____ Material for this exercise

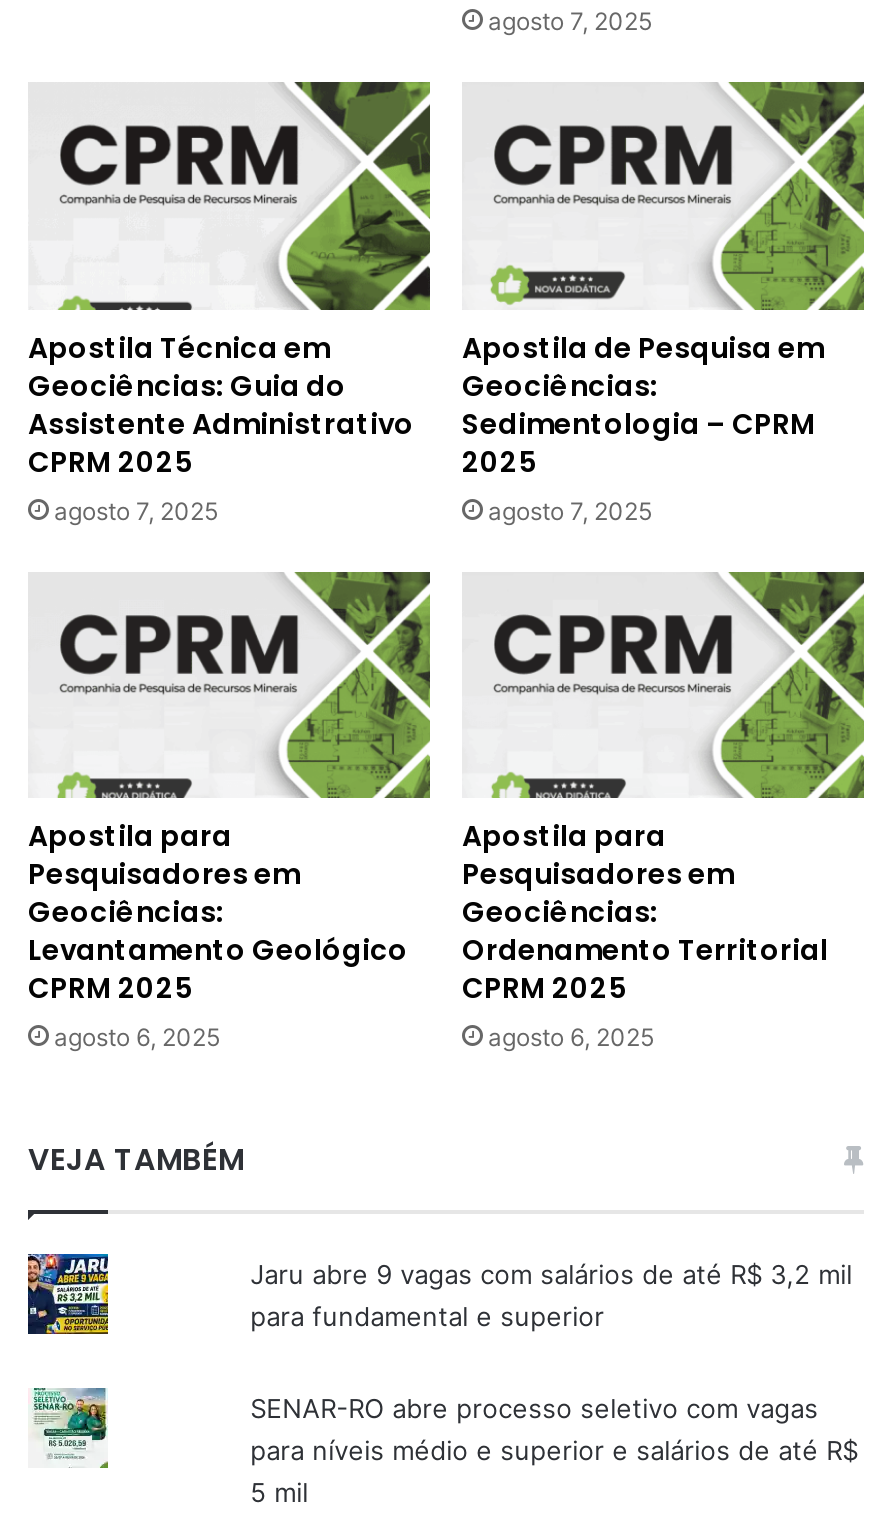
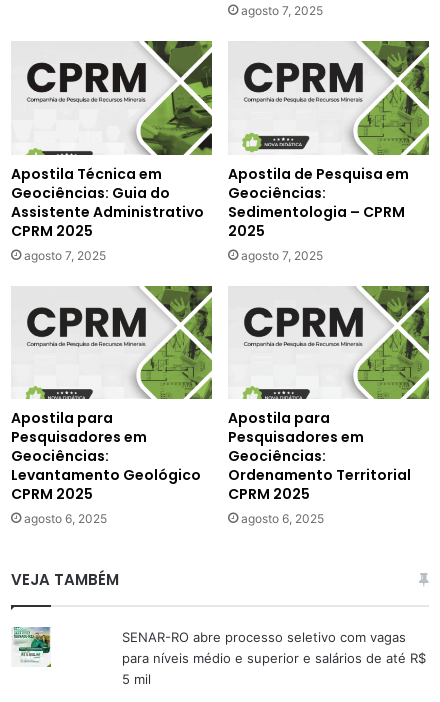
[26,1252,110,1336] [image] -> none
[250,1258,852,1332] Jaru abre 9 vagas com salários de até R$ 3,2 mil | para fundamental e superior -> none

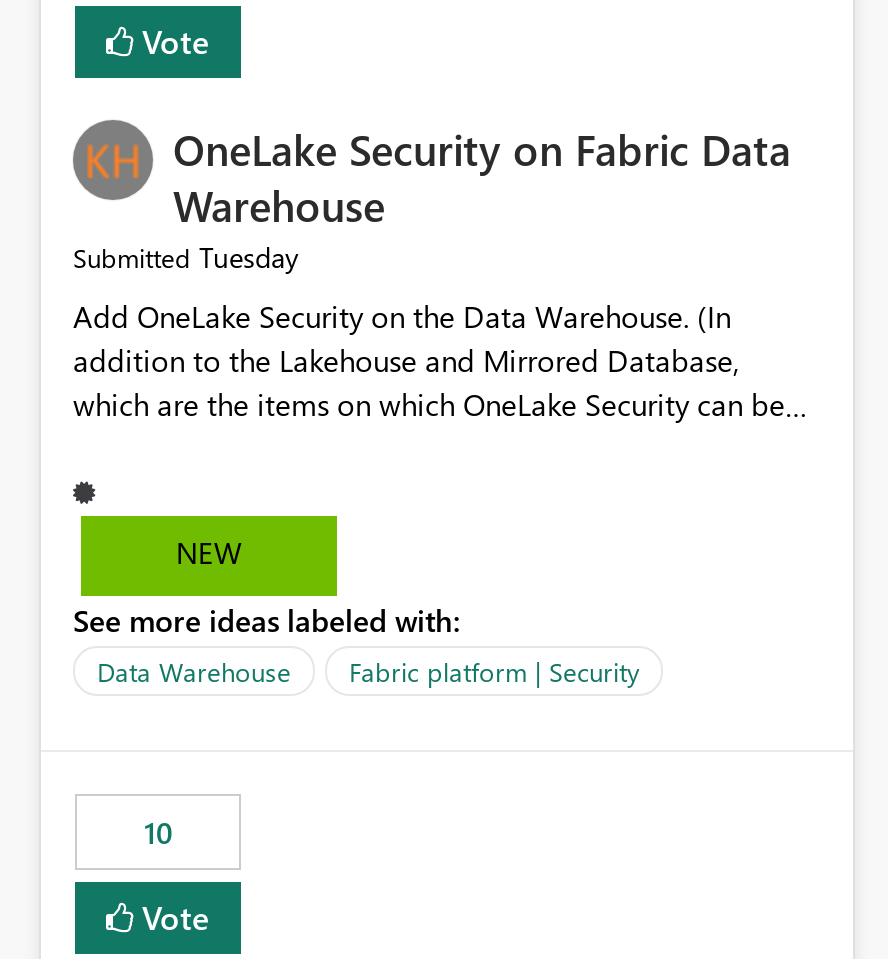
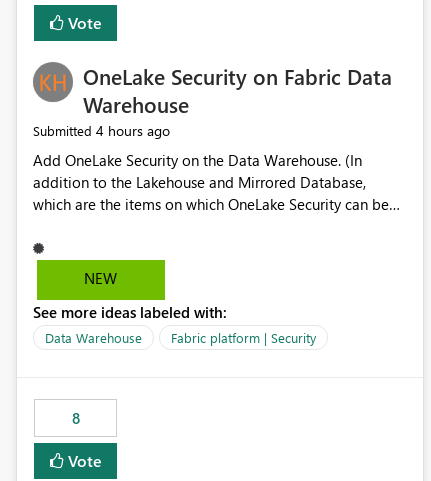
[73,239,299,277] Submitted Tuesday -> [33,121,170,140] Submitted 4 hours ago
[144,813,172,853] 10 -> [72,408,80,428] 8

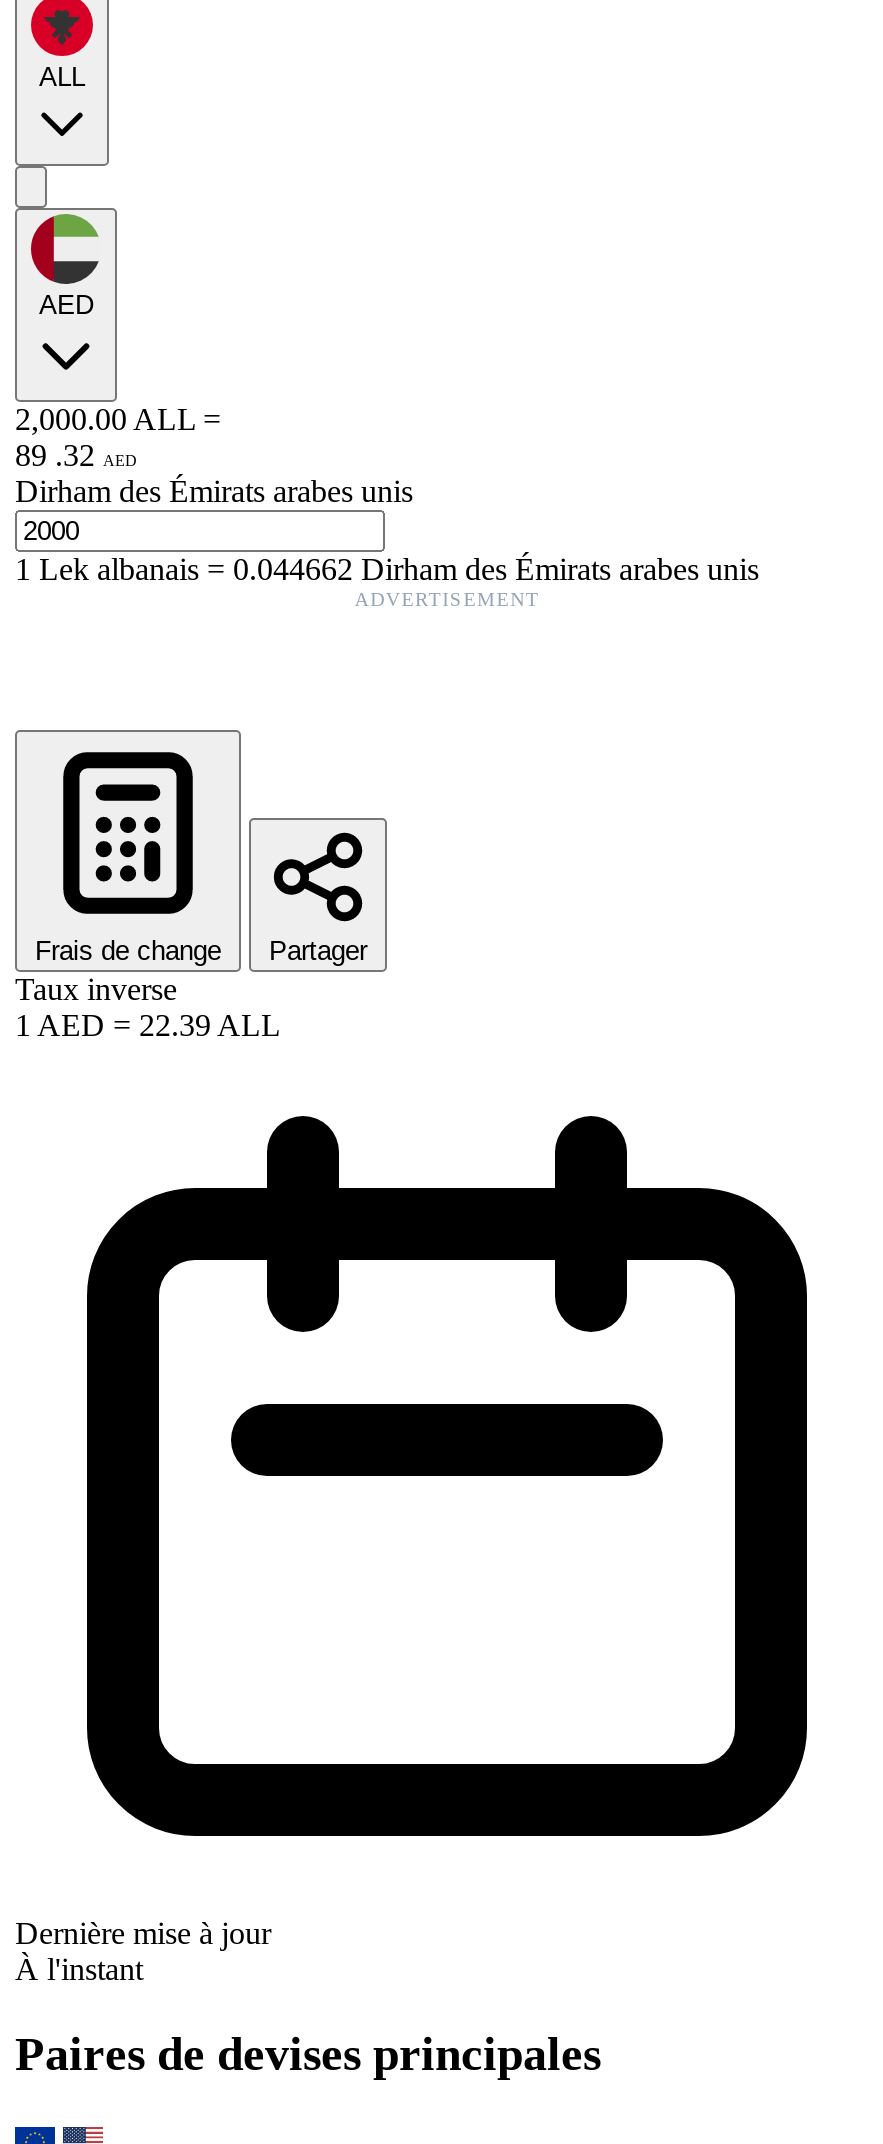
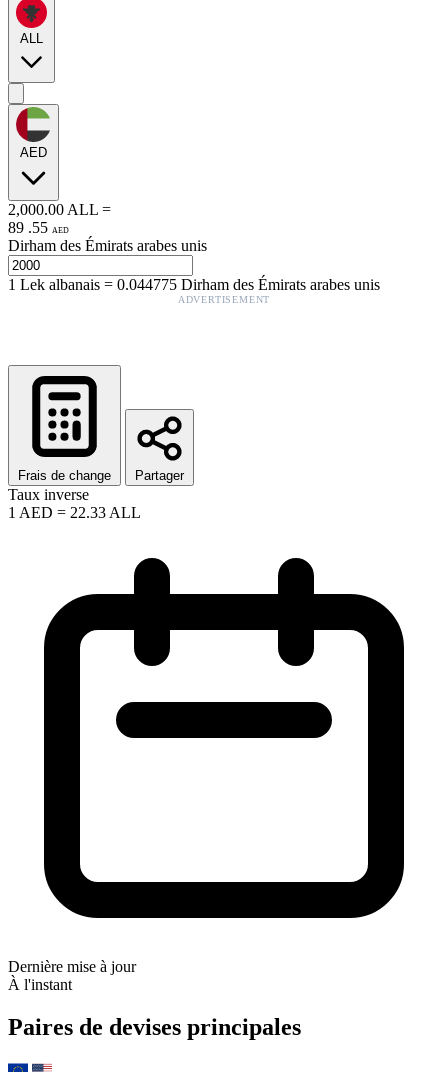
[15,438,137,472] 89 . 32 AED -> [8,219,69,236] 89 . 55 AED
[15,552,759,586] 1Lek albanais=0.044662 Dirham des Émirats arabes unis -> [8,276,380,293] 1Lek albanais=0.044775 Dirham des Émirats arabes unis
[15,1008,281,1042] 1 AED = 22.39 ALL -> [8,504,141,521] 1 AED = 22.33 ALL

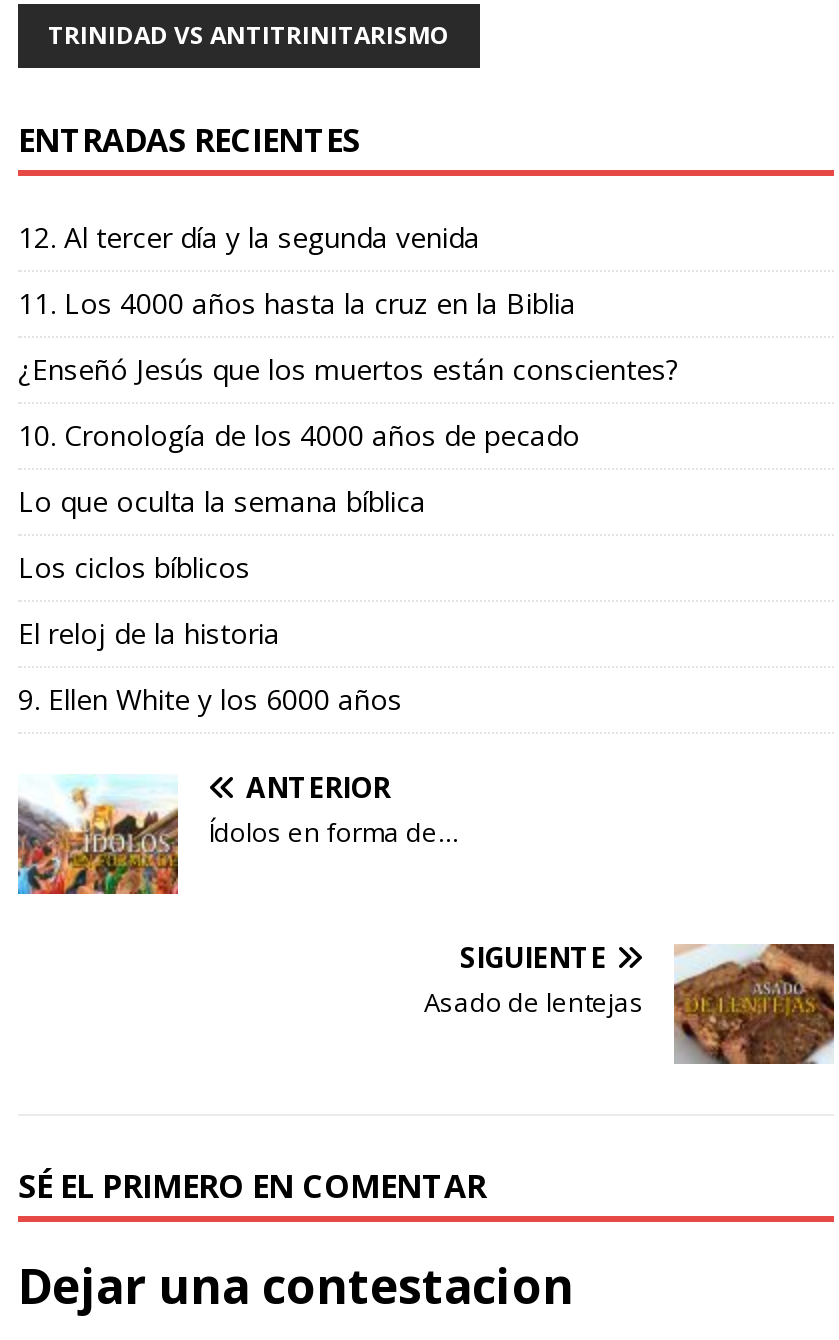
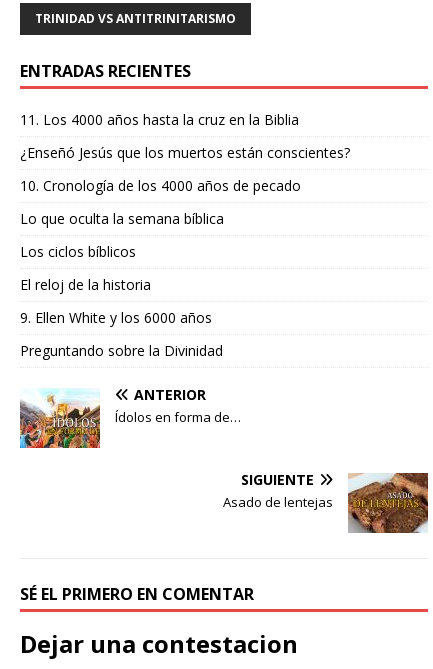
[18,217,480,255] 12. Al tercer día y la segunda venida -> none
moved [18,283,678,717] -> [20,110,350,327]: 11. Los 4000 años hasta la cruz en la Biblia | ¿Enseñó Jesús que los muertos están conscientes? | 10. Cronología de los 4000 años de pecado | Lo que oculta la semana bíblica | Los ciclos bíblicos | El reloj de la historia | 9. Ellen White y los 6000 años
none -> [20,341,223,360] Preguntando sobre la Divinidad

________

- Instructions for the task: Please return all of the entries word for word, excluding the pictures.

- Solution for this task:
[26,1252,110,1336] [image] -> none
[250,1258,852,1332] Jaru abre 9 vagas com salários de até R$ 3,2 mil | para fundamental e superior -> none

[73,239,299,277] Submitted Tuesday -> [33,121,170,140] Submitted 4 hours ago
[144,813,172,853] 10 -> [72,408,80,428] 8

[15,438,137,472] 89 . 32 AED -> [8,219,69,236] 89 . 55 AED
[15,552,759,586] 1Lek albanais=0.044662 Dirham des Émirats arabes unis -> [8,276,380,293] 1Lek albanais=0.044775 Dirham des Émirats arabes unis
[15,1008,281,1042] 1 AED = 22.39 ALL -> [8,504,141,521] 1 AED = 22.33 ALL

[18,217,480,255] 12. Al tercer día y la segunda venida -> none
moved [18,283,678,717] -> [20,110,350,327]: 11. Los 4000 años hasta la cruz en la Biblia | ¿Enseñó Jesús que los muertos están conscientes? | 10. Cronología de los 4000 años de pecado | Lo que oculta la semana bíblica | Los ciclos bíblicos | El reloj de la historia | 9. Ellen White y los 6000 años
none -> [20,341,223,360] Preguntando sobre la Divinidad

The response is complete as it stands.